(EXERCISE DESCRIPTION): Could you repeat all of the entries exactly, leaving out any pictures?

(DATASET):
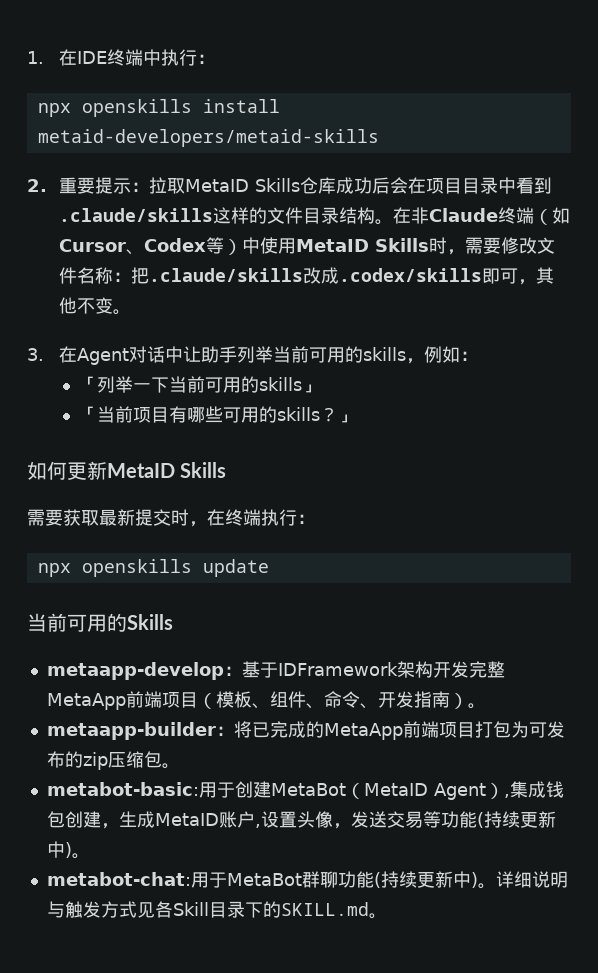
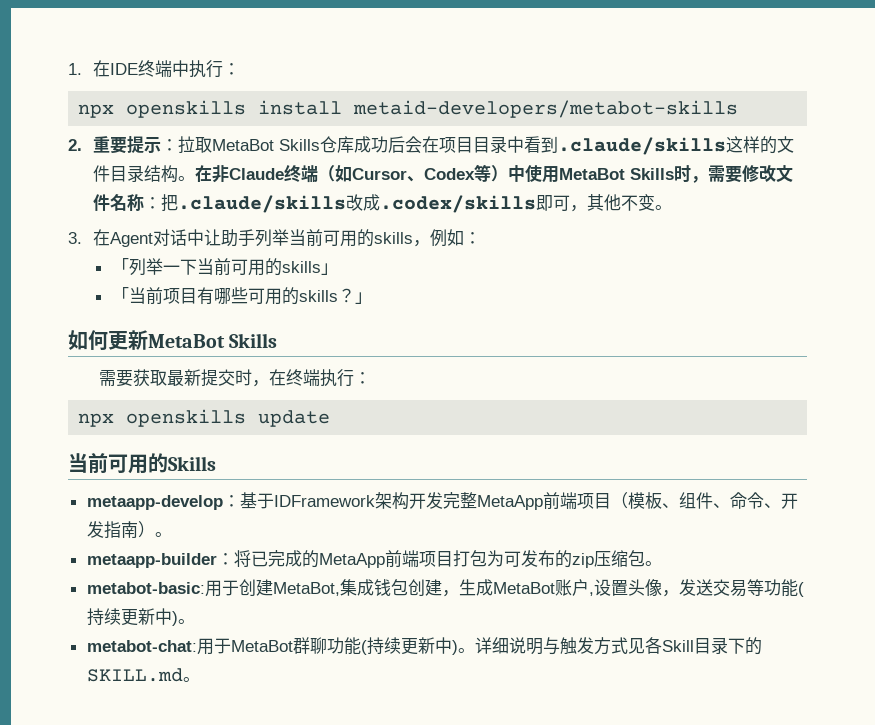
- npx openskills install metaid-developers/metaid-skills
+ npx openskills install metaid-developers/metabot-skills
- 2.重要提示：拉取MetaID Skills仓库成功后会在项目目录中看到.claude/skills这样的文件目录结构。
+ 2.重要提示：拉取MetaBot Skills仓库成功后会在项目目录中看到.claude/skills这样的文件目录结构。
- 在非Claude终端（如Cursor、Codex等）中使用MetaID Skills时，需要修改文件名称：把.claude/skills改成.codex/skills即可，其他不变。
+ 在非Claude终端（如Cursor、Codex等）中使用MetaBot Skills时，需要修改文件名称：把.claude/skills改成.codex/skills即可，其他不变。
- 如何更新MetaID Skills
+ 如何更新MetaBot Skills
- metabot-basic:用于创建MetaBot（MetaID Agent）,集成钱包创建，生成MetaID账户,设置头像，发送交易等功能(持续更新中)。
+ metabot-basic:用于创建MetaBot,集成钱包创建，生成MetaBot账户,设置头像，发送交易等功能(持续更新中)。

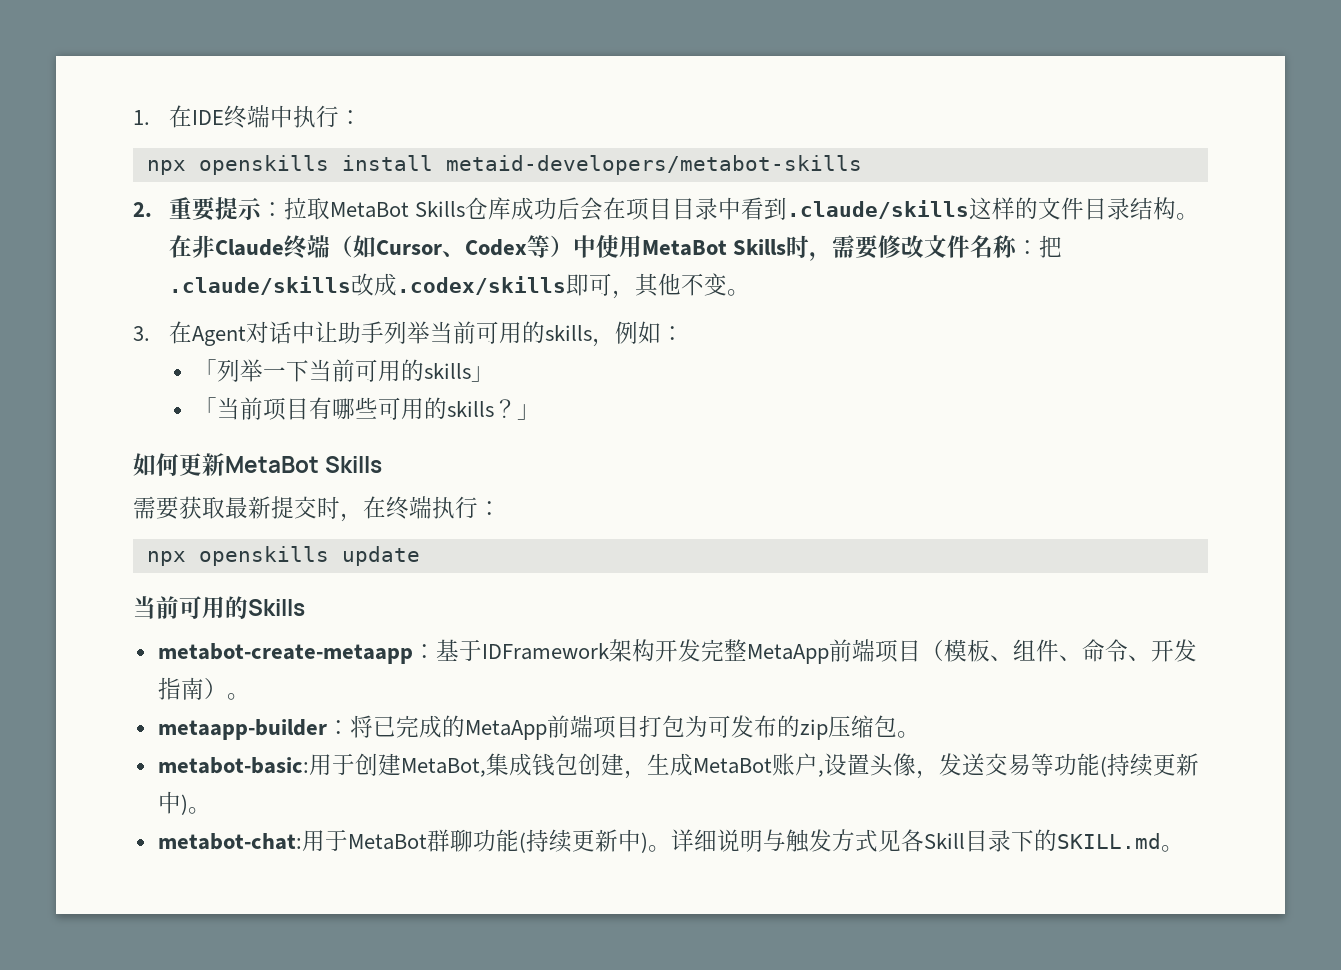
- metaapp-develop：基于IDFramework架构开发完整MetaApp前端项目（模板、组件、命令、开发指南）。
+ metabot-create-metaapp：基于IDFramework架构开发完整MetaApp前端项目（模板、组件、命令、开发指南）。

(SOLUTION TO THIS PROBLEM):
- npx openskills install metaid-developers/metaid-skills
+ npx openskills install metaid-developers/metabot-skills
- 2.重要提示：拉取MetaID Skills仓库成功后会在项目目录中看到.claude/skills这样的文件目录结构。
+ 2.重要提示：拉取MetaBot Skills仓库成功后会在项目目录中看到.claude/skills这样的文件目录结构。
- 在非Claude终端（如Cursor、Codex等）中使用MetaID Skills时，需要修改文件名称：把.claude/skills改成.codex/skills即可，其他不变。
+ 在非Claude终端（如Cursor、Codex等）中使用MetaBot Skills时，需要修改文件名称：把.claude/skills改成.codex/skills即可，其他不变。
- 如何更新MetaID Skills
+ 如何更新MetaBot Skills
- metabot-basic:用于创建MetaBot（MetaID Agent）,集成钱包创建，生成MetaID账户,设置头像，发送交易等功能(持续更新中)。
+ metabot-basic:用于创建MetaBot,集成钱包创建，生成MetaBot账户,设置头像，发送交易等功能(持续更新中)。

- metaapp-develop：基于IDFramework架构开发完整MetaApp前端项目（模板、组件、命令、开发指南）。
+ metabot-create-metaapp：基于IDFramework架构开发完整MetaApp前端项目（模板、组件、命令、开发指南）。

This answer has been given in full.